Reflecting on the first year of GDPR, the ICO highlights that ‘the focus for the second year of the GDPR must be beyond baseline compliance – organisations need to shift their focus to accountability with a real evidenced understanding of the risks to individuals in the way they process data and how those risks should be mitigated. Well-supported and resourced DPOs are central to effective accountability.’
It highlights that SMEs have faced a number of challenges in becoming GDPR compliant. ACCA recognised these challenges and made available guidance, policies and procedures which could be adapted.
In its report the ICO highlight that it will soon be establishing ‘a one-stop shop for SMEs, drawing together the expertise from across our regulatory teams to help us better support those organisations without the capacity or obligation to maintain dedicated in-house compliance resources’.
One area which you may wish to consider is certification. This is planned for the autumn when the additional accreditation is expected to be made available via third parties.
It also highlights that it undertakes investigations into organisations of all sizes. Many of you will have seen its action against HMRC and the use of voice recognition software with the ICO stating that ‘HMRC failed to give customers sufficient information about how their biometric data would be processed and failed to give them the chance to give or withhold consent. This is a breach of the General Data Protection Regulation.’

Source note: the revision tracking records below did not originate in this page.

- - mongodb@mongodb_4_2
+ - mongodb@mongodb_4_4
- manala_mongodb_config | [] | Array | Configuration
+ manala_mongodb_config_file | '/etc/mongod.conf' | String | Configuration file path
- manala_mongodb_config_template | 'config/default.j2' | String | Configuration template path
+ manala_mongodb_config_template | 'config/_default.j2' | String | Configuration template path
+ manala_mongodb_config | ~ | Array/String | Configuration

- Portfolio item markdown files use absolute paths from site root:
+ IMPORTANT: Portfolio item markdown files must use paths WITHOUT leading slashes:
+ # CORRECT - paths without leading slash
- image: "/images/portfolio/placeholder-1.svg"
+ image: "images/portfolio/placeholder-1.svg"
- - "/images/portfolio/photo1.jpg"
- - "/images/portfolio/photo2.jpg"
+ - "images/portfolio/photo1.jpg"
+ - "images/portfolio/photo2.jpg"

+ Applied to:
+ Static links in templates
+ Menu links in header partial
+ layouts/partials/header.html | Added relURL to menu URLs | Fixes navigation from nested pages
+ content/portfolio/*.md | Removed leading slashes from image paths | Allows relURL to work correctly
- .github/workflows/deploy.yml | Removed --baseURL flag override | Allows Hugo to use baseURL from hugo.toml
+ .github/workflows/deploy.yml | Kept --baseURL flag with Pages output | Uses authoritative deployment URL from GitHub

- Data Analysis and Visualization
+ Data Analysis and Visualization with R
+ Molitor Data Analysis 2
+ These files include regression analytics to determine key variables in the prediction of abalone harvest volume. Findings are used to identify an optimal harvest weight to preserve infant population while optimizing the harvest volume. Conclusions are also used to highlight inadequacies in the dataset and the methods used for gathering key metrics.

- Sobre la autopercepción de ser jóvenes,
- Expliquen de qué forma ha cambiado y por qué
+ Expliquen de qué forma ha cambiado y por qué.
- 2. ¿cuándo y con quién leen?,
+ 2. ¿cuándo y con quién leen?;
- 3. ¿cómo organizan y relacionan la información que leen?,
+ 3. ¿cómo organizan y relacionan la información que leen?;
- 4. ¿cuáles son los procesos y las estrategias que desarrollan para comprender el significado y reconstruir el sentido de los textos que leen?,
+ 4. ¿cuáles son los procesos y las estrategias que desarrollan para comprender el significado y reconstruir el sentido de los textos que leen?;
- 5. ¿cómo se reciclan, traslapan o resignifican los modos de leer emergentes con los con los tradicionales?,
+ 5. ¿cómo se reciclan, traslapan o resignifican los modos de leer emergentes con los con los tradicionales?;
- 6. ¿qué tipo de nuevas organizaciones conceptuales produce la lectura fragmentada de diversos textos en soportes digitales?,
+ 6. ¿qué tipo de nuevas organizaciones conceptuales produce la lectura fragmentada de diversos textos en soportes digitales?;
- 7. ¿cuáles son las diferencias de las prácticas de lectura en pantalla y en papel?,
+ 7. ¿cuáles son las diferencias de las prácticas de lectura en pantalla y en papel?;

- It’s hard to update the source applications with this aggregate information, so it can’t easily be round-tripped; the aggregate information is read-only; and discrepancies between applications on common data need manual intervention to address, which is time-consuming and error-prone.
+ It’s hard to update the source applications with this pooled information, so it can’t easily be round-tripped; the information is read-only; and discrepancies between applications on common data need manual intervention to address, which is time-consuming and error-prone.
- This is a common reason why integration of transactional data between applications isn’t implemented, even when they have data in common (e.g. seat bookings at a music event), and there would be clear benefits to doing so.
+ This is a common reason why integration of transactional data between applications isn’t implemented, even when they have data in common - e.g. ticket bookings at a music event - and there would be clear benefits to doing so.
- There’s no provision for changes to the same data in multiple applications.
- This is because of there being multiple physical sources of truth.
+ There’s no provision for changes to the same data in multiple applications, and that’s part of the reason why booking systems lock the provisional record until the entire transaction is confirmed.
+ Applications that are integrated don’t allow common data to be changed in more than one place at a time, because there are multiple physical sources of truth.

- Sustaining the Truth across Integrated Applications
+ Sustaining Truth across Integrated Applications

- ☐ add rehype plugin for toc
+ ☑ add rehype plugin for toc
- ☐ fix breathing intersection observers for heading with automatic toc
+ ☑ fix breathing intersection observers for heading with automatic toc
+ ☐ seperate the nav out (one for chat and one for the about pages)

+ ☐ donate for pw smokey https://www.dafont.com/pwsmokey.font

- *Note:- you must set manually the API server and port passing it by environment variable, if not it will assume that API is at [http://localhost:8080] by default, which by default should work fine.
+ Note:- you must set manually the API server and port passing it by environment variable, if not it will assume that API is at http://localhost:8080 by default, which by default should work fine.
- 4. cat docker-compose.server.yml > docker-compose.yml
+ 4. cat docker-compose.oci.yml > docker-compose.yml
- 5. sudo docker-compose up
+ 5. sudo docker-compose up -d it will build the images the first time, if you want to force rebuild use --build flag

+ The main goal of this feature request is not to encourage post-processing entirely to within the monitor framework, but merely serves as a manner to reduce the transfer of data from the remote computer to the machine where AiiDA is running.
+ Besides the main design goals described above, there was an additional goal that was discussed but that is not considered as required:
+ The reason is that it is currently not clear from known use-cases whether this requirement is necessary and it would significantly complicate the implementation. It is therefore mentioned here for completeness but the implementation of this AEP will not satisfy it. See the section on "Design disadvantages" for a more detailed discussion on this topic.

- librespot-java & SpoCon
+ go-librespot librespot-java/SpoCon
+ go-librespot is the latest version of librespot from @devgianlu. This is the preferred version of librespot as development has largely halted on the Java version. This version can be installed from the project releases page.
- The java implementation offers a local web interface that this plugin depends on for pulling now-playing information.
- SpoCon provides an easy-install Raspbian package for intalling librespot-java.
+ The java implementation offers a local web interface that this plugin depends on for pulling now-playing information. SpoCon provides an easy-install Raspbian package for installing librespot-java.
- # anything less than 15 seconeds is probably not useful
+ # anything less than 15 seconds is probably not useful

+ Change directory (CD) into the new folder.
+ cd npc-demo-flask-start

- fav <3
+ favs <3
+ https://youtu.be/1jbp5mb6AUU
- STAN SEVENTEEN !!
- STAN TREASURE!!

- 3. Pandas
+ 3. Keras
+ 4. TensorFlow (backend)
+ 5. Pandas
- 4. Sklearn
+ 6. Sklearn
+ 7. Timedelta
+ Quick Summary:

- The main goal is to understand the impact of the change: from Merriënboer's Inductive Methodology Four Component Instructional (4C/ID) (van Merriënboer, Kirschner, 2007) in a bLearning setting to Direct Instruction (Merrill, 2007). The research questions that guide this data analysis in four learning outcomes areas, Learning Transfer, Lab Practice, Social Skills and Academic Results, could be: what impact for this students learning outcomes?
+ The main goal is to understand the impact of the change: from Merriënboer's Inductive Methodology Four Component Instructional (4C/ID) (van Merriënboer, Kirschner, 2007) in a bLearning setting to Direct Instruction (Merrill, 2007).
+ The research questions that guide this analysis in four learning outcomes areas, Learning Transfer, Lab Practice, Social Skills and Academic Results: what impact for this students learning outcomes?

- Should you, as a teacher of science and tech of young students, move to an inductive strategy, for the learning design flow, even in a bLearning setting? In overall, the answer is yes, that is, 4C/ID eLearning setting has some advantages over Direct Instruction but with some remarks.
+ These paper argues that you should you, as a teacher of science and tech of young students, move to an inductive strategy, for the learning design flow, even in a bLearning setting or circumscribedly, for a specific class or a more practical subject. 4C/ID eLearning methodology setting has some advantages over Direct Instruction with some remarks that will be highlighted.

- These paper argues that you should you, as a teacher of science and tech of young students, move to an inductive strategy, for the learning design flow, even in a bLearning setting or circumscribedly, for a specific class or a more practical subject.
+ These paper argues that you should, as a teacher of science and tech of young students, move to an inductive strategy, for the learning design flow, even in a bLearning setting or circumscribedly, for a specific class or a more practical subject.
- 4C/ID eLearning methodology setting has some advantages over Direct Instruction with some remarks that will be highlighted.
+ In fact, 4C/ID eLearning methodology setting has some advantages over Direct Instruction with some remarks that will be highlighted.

The ICO has highlighted that it is also ensuring that businesses are registered with it, stating that ‘up to 30 April 2019, we issued over 3,800 [penalty] notices of intent to fine for failure to pay the [data protection] fee’.
As a reminder of the fees, charities and organisations with ten or fewer staff – or a maximum turnover of £632,000 – pay a fee of £40, those with staff numbers between 11 and 250 or not exceeding a turnover of £36m pay £60. Large organisations with over 250 staff or with a turnover over £36m pay £2,900.